Microsoft has reported its financials for its first quarter. Making sense of these is harder than usual because the company has changed its segment breakdown (and the names are misleading). The new segments are as follows:
Productivity and Business Processes: Office, both commercial and consumer, including retail sales, volume licenses, Office 365, Exchange, SharePoint, Skype for Business, Skype consumer, OneDrive, Outlook.com. Microsoft Dynamics including Dynamics CRM, Dynamics ERP, both online and on-premises sales.
Intelligent Cloud: Server products not mentioned above, including Windows server, SQL Server, Visual Studio, System Center, as well as Microsoft Azure.
More Personal Computing: What a daft name, more than what? Still, this includes Windows in all its non-server forms, Windows Phone both hardware and licenses, Surface hardware, gaming including Xbox, Xbox Live, and search advertising.
Here are the latest figures:
Quarter ending Sept 30th 2015 vs quarter ending Sept 30th 2014, $millions
Segment | Revenue | Change | Operating income | Change |
Productivity and Business Processes | 6306 | -184 | 3105 | -233 |
Intelligent Cloud | 5892 | +417 | 2400 | +294 |
More Personal Computing | 9381 | -1855 | 1562 | -57 |
Corporate and Other | -1200 | -1200 | -1274 | -55 |
A few points to note.
Death of Windows Phone: Microsoft acquired Nokia’s Devices and Services business in April 2014. In fiscal year 2015, according to Microsoft’s 10-Q report, the company “eliminated approximately 19,000 positions in fiscal year 2015, including approximately 13,000 professional and factory positions related to the Nokia Devices and Services business.” This was rationalisation following the acquisition; the real blow came a year later. “In June 2015, management approved a plan to restructure our phone business to better focus and align resources (the “Phone Hardware Restructuring Plan”), under which we will eliminate up to 7,800 positions in fiscal year 2016.”
Windows Phone is not quite dead, but Microsoft seems to have given up on the idea of competing with Android and iOS in the mainstream. Year on year, phone revenue is down 58%, Lumia units down from 9.3 million to 5.8 million, non-Lumia phones down from 42.9 million to 25.5 million. This is what happens when you tell the world you are giving up.
Windows: Revenue down 7% “driven by declines in the business and consumer PC markets”.
Surface: Revenue down by 26% because Surface Pro 3 launched in June 2014; this should pick up following the launch of new Surface hardware recently.
Cloud: Microsoft’s “Commercial cloud” comprises Office 365 Commercial, Azure and Dynamics CRM online. All are booming. Azure revenue and usage more than doubled year on year, with 121% revenue growth. In addition, Office 365 consumer subscribers increased by 3 million in the quarter, to 18.2 million, an increase of nearly 20%.

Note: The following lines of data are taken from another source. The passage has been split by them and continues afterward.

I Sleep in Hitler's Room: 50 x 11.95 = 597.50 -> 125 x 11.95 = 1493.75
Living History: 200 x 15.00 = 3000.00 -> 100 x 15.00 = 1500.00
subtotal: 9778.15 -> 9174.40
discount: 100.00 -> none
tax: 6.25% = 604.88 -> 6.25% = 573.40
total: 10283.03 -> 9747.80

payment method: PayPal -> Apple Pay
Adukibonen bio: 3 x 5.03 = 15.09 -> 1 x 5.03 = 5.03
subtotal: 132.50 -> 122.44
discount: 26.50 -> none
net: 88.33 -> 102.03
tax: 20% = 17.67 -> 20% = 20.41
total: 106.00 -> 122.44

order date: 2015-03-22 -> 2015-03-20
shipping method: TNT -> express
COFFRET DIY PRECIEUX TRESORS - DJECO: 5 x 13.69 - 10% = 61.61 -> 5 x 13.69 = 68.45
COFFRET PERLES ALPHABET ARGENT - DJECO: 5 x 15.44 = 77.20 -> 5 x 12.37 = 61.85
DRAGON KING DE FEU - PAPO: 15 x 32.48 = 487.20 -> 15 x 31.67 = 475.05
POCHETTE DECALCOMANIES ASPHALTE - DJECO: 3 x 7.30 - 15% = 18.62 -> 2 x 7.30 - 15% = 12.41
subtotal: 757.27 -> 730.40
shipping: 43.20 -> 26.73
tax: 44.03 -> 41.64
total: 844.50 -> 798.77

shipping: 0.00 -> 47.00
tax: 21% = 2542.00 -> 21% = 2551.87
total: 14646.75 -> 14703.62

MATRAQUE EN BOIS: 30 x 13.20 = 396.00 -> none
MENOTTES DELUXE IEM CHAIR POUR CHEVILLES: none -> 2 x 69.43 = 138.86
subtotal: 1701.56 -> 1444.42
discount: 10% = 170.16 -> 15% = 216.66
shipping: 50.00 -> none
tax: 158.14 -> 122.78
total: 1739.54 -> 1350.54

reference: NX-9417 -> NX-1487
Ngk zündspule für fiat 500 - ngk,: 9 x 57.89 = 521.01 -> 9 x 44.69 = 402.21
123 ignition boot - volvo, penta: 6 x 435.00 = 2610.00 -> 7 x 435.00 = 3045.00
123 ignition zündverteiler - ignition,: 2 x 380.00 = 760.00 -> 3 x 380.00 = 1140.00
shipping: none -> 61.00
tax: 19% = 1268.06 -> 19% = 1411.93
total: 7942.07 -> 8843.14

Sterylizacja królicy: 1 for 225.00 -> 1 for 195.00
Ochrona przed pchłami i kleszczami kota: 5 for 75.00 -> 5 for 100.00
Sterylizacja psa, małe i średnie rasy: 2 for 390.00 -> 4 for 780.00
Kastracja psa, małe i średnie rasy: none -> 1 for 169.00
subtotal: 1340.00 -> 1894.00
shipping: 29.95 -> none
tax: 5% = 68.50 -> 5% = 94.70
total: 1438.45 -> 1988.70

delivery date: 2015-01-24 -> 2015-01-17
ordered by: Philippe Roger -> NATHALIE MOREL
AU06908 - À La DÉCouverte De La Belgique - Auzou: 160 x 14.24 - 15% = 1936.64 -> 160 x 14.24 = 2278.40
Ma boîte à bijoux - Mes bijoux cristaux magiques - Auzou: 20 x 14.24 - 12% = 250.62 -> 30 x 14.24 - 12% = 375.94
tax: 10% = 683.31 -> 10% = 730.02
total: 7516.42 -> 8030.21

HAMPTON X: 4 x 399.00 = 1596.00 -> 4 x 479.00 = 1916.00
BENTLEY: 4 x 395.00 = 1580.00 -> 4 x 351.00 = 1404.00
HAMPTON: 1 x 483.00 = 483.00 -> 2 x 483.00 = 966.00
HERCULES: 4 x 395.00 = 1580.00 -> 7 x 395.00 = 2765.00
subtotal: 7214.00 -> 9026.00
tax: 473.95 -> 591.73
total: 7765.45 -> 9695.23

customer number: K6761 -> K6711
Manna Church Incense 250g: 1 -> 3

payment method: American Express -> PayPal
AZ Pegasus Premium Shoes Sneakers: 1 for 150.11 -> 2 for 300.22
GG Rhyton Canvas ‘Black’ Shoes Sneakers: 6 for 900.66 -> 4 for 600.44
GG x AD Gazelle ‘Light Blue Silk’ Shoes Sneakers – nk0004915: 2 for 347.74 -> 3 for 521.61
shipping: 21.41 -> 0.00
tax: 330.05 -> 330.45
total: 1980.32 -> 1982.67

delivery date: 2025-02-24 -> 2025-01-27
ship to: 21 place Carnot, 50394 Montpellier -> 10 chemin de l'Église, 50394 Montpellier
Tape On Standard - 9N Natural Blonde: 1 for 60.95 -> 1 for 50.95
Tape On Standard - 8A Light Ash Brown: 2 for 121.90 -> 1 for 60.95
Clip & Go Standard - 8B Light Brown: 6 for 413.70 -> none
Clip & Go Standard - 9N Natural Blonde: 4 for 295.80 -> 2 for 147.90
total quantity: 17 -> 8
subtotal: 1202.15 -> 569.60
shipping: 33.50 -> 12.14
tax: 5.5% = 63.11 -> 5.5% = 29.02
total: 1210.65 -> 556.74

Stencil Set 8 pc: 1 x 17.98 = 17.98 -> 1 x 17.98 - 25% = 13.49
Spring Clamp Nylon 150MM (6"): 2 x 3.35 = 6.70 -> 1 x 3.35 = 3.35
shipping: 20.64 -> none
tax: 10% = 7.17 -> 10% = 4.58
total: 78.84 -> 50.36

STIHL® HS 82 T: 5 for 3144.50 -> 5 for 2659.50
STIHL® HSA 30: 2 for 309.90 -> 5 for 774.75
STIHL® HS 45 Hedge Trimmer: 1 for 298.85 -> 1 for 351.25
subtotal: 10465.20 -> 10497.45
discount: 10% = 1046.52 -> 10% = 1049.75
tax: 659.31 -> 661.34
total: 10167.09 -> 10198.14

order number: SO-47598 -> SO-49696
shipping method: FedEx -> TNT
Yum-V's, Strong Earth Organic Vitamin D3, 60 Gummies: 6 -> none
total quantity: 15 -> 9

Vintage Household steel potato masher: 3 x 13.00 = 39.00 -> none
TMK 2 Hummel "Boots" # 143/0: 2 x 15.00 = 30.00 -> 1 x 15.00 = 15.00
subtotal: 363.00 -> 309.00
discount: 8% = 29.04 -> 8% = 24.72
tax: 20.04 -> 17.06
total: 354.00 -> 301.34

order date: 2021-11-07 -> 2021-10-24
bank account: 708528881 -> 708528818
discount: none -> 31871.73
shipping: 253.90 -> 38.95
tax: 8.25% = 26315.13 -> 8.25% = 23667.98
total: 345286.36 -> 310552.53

Server products: Revenue is up 6% thanks to “higher revenue from premium versions of Microsoft SQL Server, Windows Server, and System Center”
Xbox: Steady, with Live revenue up 17%, Minecraft adding 17% to game revenue, and hardware revenue down 17% because of Xbox 360 declining (and by implication, not being replaced by Xbox One, a worrying trend).
Further observations
Is Microsoft now facing permanent long (but slow) decline in Windows as a client or standalone operating system? It certainly looks that way. The last hope is that Windows 10 in laptop, tablet and hybrid forms wins some users over from Mac computers and iPad/Android tablets. Despite some progress, Microsoft still has work to do before Windows delivers the smooth appliance-like experience of competing tablets, so I do not regard this as likely. The app ecosystem is also a problem. Tablets need Universal Windows Platform (UWP) apps but developers can still target more Windows users with desktop apps, discouraging UWP development.
Microsoft is also busy removing the advantage of Windows by stepping up its first-party Mac, iOS and Android application development, though this makes sense as a way of promoting Office 365.
That leads on to the next question. If Windows continues to decline, can Microsoft still grow with Office 365 and Azure? Of course it is possible, and on these figures that strategy looks to be going reasonably well. That said, you can expect both Google to continue integrating Android and of course Chromebook with its rival cloud services. Apple today does not compete so much in the cloud, but may do in future. If the future Microsoft has to relying on third-party operating systems for user interaction it will be a long-term weakness.